Villanueva accuses DA’s office of suppressing information ahead of election

Los Angeles County Sheriff Alex Villanueva

In a press conference on Thursday, Los Angeles County Sheriff Alex Villanueva accused the L.A. County District Attorney’s Office of withholding the outcomes of four cases from the public in a deliberate attempt to undermine the Sheriff’s Department ahead of Tuesday’s election. 

Villanueva alleged that a whistleblower, within the D.A.’s office, has provided documentation to prove these accusations, although Villanueva stated he has not seen or read them yet.  

“Whistleblowers inside the office of the district attorney have provided the following disturbing and disappointing information: The outcome in many cases assigned to the District Attorney Justice System Integrity Division were intentionally withheld from the public release, in order to avoid criticism from supporters during the recall effort of George Gascón, as well as to affect the outcome of the sheriff’s election,” said Villanueva. “Many of these cases were also cited as contributing factors for cause of my resignation and for Measure A being placed on the ballot by the Board of Supervisors and the Civilian Oversight Commission.” 

Measure A is on the ballot for Tuesday’s election, which, if passed by voters, would amend the county charter to give the Board of Supervisors the power to remove a county sheriff.  

The four cases in which Villanueva is accusing the D.A. ‘s office of withholding rulings and information are the cases of Anthony Weber, Andrés Guardado, Dijon Kizzee, and Enzo Escalante.  

In May 2019 Weber’s family received a $3.75 million settlement a year after he was shot and killed by sheriff’s deputies in 2018. The Sheriff’s Department has said Weber matched the description of a suspect and fled upon contact, according to their report. A gun was not found at the scene following the shooting, but the Sheriff’s Department said the gun may have been removed once community members descended upon the scene. Weber’s family has denied this version of events.  

Guardado’s family is set to receive a settlement of $8 million after he was shot and killed by sheriff’s deputies in the city of Gardena in June 2020. Deputies said Guardado fled after allegedly displaying a handgun.  

Kizzee was shot and killed by deputies in August 2020 after being stopped for an alleged vehicle code violation in South L.A. Attorneys representing the Kizzee family are alleging he was not armed.  

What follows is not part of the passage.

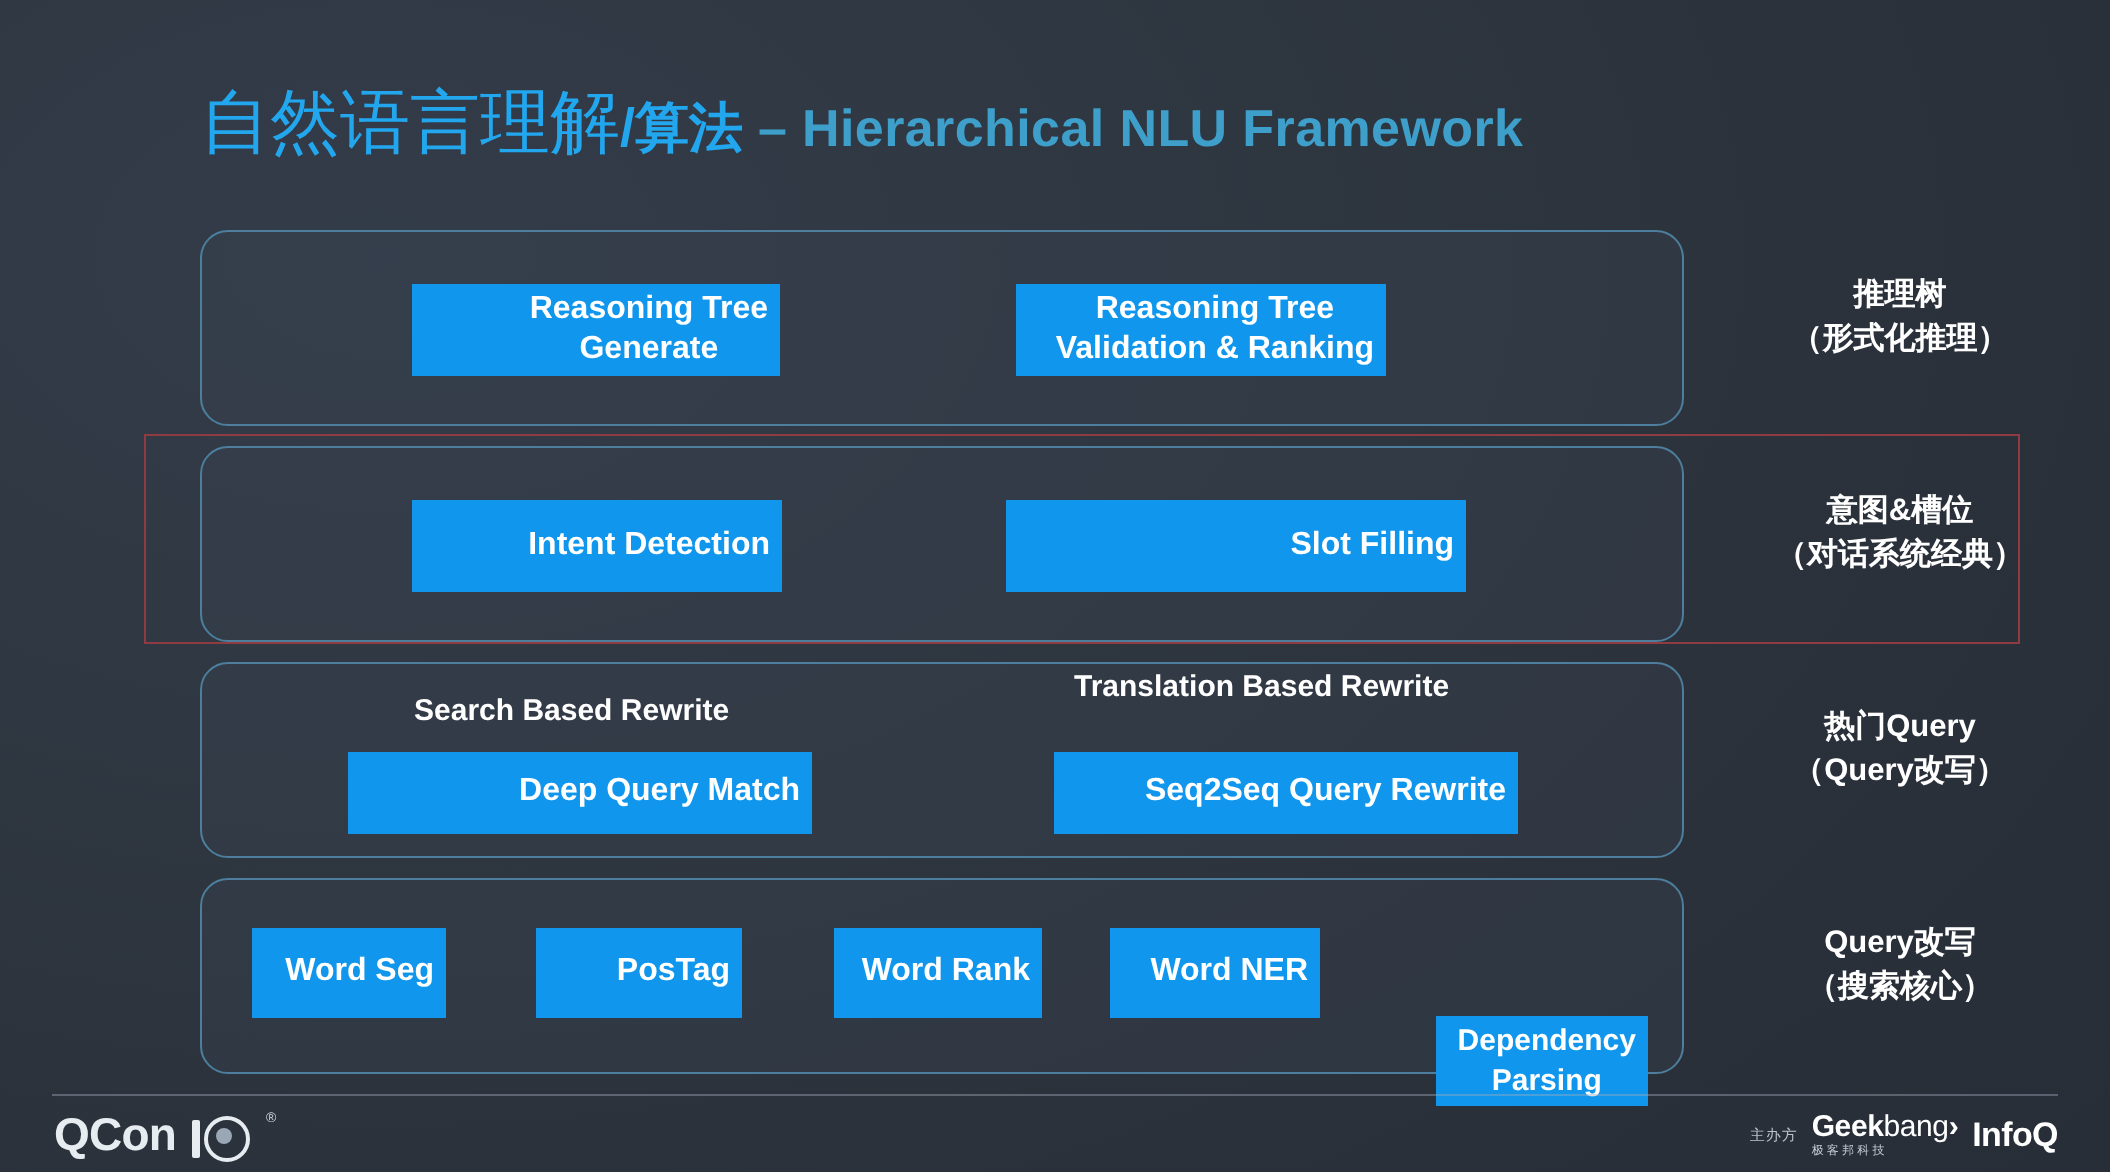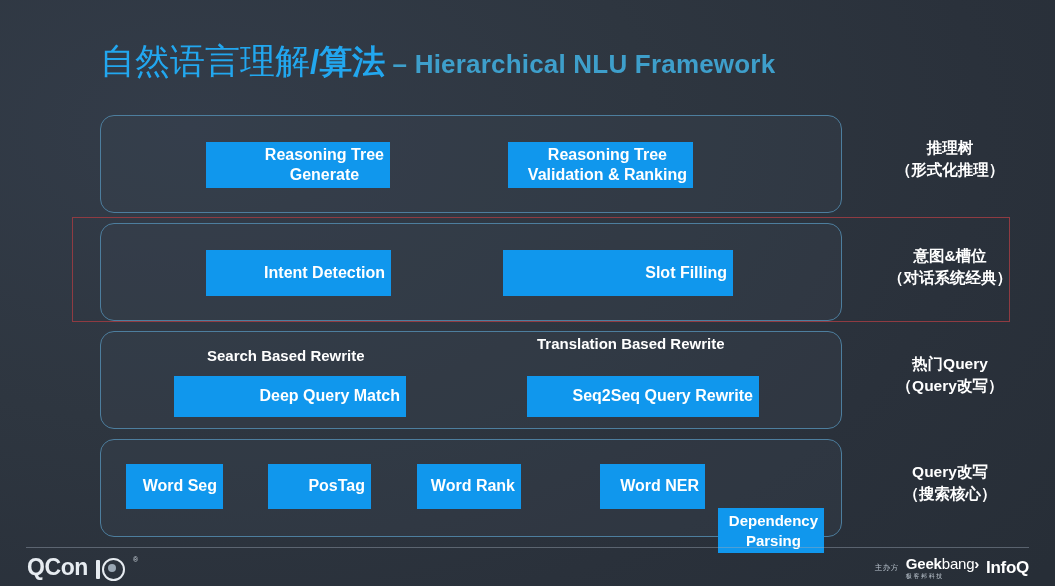"/算法" .t-cn2 { font-size: 33px -> 27px }
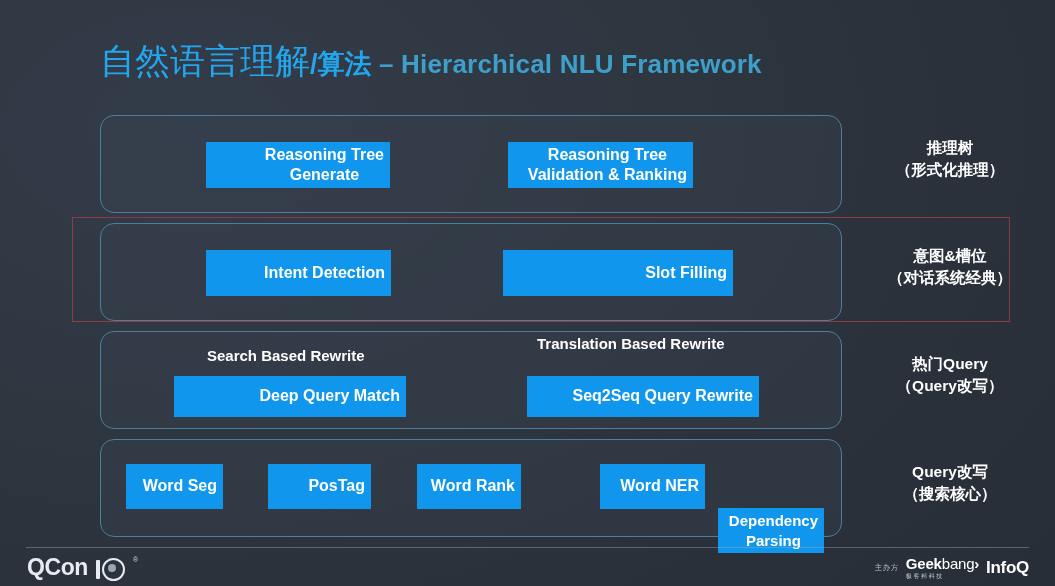"Word NER" #box-word-ner { left: 600px -> 555px }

Escalante is currently filing a lawsuit against the Sheriff’s Department after having his head knelt on by deputies while being detained at the San Fernando County Courthouse in March 2021, a video of which surfaced in March. 

Villanueva said he has taken appropriate action for each of these cases and said it’s wrong for the D.A.’s office to use these tragedies for political gain.    

“We’re not supposed to play politics with our offices. And when we do our investigations, good, bad, indifferent, the results – we have to present them and do what we’re supposed to do. Take action administratively. We take action. We present the case for the district attorney, the attorney general if it’s a federal case, but we don’t withhold things for material gain, or for political advantages. And this is exactly what’s happened, [with] all four cases,” said Villanueva. “I’m disappointed but I’m not shocked.” 

Tiffiny Blacknell, Bureau of Communications director for the D.A. ‘s office, called Villanueva’s claims lies and a political stunt ahead of the election. 

“Sadly, there were many lies told in today’s press conference. In every investigation involving a killing at the hands of law enforcement our JSID unit reviews the investigation and makes a filing recommendation to the D.A. through the chain of command unless the case is being handled by the attorney general,” wrote Blacknell in a prepared statement. “I would also add that the families of those who have been killed or injured by law enforcement deserve better than to have their loved ones’ cases be made into a media stunt on the eve of an election.” 

Blacknell stated that if a case is being handled by the D.A. ‘s office, it has the option of either following the JSID’s recommendation, overruling it, asking for a presentation, or requesting further investigation. According to Blacknell, a filing decision is not final unless the D.A. has signed off on it. Once this occurs, the D.A.’s office makes “every effort to contact [the family] before that information is disseminated to the press” out of respect.  

The D.A.’s office has not responded to a request for comment regarding whether Gascón has officially signed off on any of these cases.  

Villanueva’s election opponent, Robert Luna, also dismissed Villanueva’s claims as political fodder.  

“This is just another Sheriff Villanueva attempt to distract voters from his scandals, chaos and dysfunction that has put our public safety at risk,” read a prepared statement from his campaign. “In Santa Clarita, violent crime and property crime have both increased by more than 20% this year. And instead of developing an effective strategy to reduce crime, Villanueva refuses to take responsibility and blames others. That’s why 70% of L.A. County voters in the primary voted to replace the sheriff.” 

Villanueva rejected Luna’s statement, saying he was just repeating a narrative.  

“When my opponent falsely asserts that nothing has been done, he’s just repeating the narrative, politically driven by the Oversight Commission… that’s what we can expect from a candidate who is grasping for straws. I think he has his own problems with his own candidacy and his lack of actually anything that he plans on doing as sheriff,” said Villanueva.